**PROBLEM TO WORK ON**
Write out exactly the lines below that run from the one containing "13:02:30: 595 -> 594" through the one containing "2017-10-06: none -> 0.03", both included, with no other lines.

**RECORD EXCERPTS**

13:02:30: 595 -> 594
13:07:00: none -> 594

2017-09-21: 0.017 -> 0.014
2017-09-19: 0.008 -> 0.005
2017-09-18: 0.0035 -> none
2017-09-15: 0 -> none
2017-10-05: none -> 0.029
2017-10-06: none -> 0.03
==
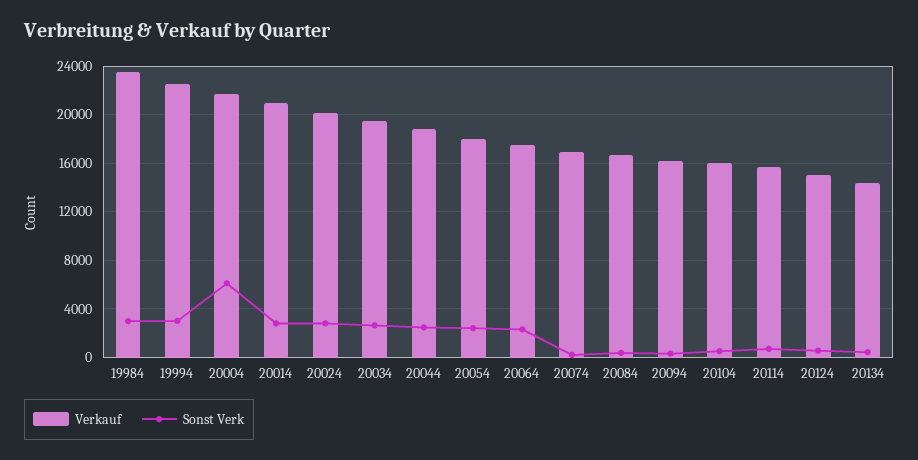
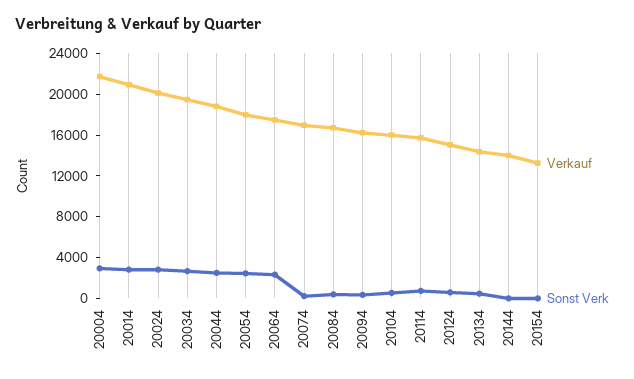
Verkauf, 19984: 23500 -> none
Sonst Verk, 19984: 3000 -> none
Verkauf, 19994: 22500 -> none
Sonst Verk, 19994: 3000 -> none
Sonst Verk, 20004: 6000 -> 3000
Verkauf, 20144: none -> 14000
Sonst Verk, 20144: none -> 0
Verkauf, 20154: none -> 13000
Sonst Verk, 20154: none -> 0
---
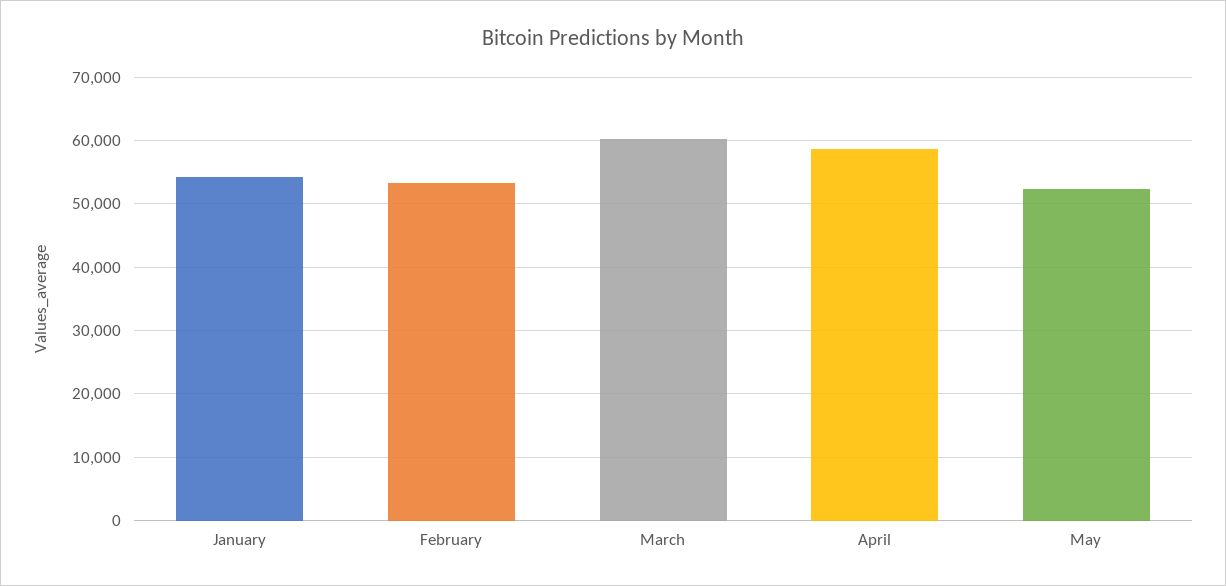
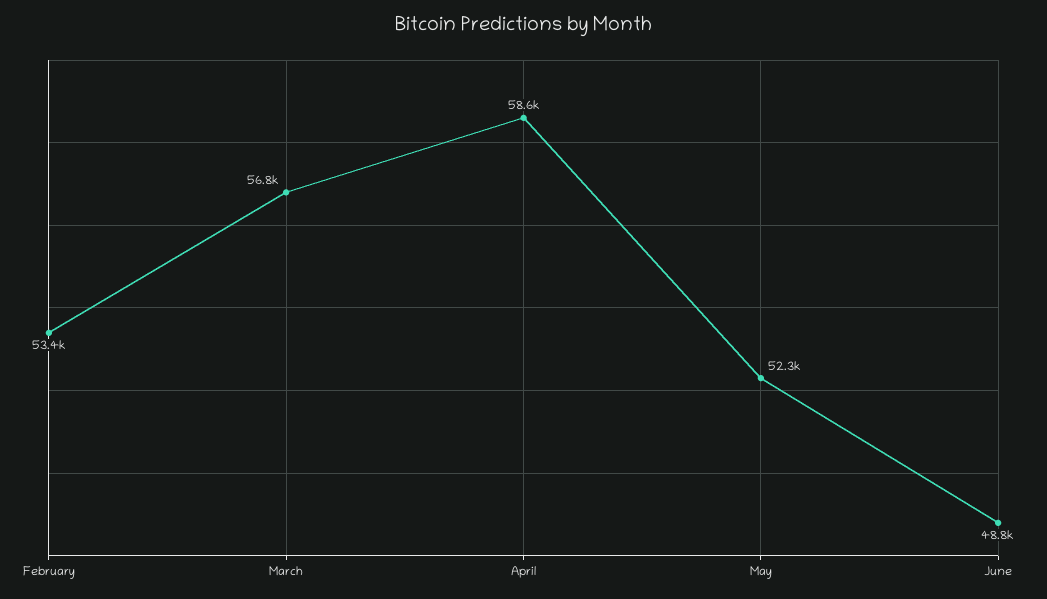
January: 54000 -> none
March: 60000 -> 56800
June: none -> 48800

**REPLY**
13:02:30: 595 -> 594
13:07:00: none -> 594

2017-09-21: 0.017 -> 0.014
2017-09-19: 0.008 -> 0.005
2017-09-18: 0.0035 -> none
2017-09-15: 0 -> none
2017-10-05: none -> 0.029
2017-10-06: none -> 0.03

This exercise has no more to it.